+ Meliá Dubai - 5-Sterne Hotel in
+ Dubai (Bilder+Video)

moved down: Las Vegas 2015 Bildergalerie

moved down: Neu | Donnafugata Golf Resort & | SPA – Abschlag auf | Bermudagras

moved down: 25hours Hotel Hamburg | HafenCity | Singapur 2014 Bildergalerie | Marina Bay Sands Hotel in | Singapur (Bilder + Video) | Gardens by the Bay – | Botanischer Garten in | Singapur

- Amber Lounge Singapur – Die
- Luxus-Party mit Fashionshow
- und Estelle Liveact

▶ [Exercise] Exactly the lines from the one with "- Luxus-Party mit Fashionshow" through the end of the entries, both included, should be written out, and no others.

▶ [Response box]
- Luxus-Party mit Fashionshow
- und Estelle Liveact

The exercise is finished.